How do I know? Well, for one thing, this is me:

(Let me say here that if I was a kid now, I would have bullied myself.)
So yeah, I know a little bit about Beanie Babies. Also, it is a good rule of thumb for any estate sale buying that if something was mass produced or marketed as “collectible” then it really never was or will be valuable. Holiday Barbies? Eh. Santa Bears? Eh.
The most collectible things are rare, either because only a few were made or because people never thought to keep them.
So back to the bean bags…
You can tell a collectible Beanie Baby instantly by its tag. If it has the half-fold tag with a poem inside and a yellow star on the front, then move on. These are the Beanie Babies that my fellow youth and I collected. They’re everywhere.

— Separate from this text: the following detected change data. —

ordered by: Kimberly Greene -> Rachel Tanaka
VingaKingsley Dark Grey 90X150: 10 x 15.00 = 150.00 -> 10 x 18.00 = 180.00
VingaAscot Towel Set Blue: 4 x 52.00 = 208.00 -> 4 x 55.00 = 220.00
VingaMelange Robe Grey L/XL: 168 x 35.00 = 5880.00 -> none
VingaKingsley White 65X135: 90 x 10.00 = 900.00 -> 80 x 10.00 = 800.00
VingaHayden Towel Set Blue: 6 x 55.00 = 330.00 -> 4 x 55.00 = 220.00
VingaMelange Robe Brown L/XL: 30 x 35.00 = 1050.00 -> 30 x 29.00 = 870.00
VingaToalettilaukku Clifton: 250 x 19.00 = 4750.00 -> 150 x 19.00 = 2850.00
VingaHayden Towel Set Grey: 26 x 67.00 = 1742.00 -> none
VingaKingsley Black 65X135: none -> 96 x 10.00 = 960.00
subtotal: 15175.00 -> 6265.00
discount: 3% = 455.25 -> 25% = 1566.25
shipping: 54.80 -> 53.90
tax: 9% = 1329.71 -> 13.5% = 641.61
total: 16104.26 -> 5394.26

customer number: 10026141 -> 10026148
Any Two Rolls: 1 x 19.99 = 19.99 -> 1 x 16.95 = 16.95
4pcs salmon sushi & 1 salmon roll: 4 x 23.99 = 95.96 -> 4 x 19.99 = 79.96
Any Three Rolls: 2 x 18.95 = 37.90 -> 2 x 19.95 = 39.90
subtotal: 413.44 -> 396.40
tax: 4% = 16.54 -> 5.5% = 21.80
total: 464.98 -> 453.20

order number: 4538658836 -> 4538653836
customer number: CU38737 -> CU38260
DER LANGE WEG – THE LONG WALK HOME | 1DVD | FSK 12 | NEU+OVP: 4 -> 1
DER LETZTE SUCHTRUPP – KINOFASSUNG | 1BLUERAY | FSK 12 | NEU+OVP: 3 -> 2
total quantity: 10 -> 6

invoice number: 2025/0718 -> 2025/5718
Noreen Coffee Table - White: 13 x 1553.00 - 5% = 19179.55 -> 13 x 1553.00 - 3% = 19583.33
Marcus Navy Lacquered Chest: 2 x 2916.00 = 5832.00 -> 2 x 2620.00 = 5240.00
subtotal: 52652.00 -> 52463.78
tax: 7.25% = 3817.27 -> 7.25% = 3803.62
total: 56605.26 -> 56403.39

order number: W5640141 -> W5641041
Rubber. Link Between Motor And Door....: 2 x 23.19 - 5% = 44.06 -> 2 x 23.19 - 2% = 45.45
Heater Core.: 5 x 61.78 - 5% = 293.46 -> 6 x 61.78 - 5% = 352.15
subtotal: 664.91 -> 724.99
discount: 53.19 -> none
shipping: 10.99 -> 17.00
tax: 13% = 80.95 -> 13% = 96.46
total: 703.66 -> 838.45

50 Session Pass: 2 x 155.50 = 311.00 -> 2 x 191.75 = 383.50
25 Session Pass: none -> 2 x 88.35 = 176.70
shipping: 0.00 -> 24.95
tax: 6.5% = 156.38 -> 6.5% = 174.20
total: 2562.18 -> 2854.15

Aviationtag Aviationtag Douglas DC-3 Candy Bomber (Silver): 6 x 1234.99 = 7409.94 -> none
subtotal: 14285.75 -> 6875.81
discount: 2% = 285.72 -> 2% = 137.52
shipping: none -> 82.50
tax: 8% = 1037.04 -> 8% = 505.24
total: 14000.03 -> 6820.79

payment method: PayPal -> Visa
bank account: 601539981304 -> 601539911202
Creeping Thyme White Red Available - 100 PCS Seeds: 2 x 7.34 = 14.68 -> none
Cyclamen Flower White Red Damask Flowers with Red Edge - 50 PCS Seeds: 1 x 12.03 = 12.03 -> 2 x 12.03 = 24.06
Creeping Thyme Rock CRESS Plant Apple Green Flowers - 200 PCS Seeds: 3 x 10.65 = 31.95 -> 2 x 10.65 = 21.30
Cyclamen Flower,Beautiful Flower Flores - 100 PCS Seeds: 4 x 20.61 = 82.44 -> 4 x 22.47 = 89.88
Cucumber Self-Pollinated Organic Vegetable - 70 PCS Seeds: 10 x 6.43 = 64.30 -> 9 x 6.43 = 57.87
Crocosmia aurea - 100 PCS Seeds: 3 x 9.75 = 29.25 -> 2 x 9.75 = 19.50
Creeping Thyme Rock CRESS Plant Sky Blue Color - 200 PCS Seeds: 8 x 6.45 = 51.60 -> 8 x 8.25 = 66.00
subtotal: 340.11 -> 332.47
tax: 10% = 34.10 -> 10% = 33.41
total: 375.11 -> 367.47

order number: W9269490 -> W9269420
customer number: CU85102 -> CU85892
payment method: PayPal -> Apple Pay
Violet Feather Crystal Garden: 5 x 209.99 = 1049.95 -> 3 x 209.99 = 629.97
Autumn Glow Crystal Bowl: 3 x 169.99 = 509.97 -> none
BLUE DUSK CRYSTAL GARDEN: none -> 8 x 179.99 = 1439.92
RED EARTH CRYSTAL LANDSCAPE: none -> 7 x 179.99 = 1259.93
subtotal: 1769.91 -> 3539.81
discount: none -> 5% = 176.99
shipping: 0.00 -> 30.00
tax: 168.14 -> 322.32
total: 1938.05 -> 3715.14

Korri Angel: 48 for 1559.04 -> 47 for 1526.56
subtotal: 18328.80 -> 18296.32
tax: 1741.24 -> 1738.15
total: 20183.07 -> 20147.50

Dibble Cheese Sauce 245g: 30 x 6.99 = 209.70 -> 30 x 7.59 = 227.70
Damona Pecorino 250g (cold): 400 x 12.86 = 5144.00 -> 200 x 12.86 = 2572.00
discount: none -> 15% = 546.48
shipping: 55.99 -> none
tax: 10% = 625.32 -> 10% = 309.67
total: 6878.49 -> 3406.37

If you find a Beanie Baby with a hang-tag that is only one single piece of cardboard, but printed on both sides, then you are onto something. These are first generation Beanies, released well before the collecting craze began. If you can buy these first gens for a couple bucks, then they can be well-worth the investment.

This is not to say that NONE of the newer Beanies (with fold-tag) are collectible. A couple of them are, but only because of SUPER RARE manufacturing flaws. There’s “Peanut” the elephant who was released in small quantity as a royal blue color (instead of baby blue), and “Spot” the dog who in some cases is missing his spot.
You can check out some other Beanie Baby variations here.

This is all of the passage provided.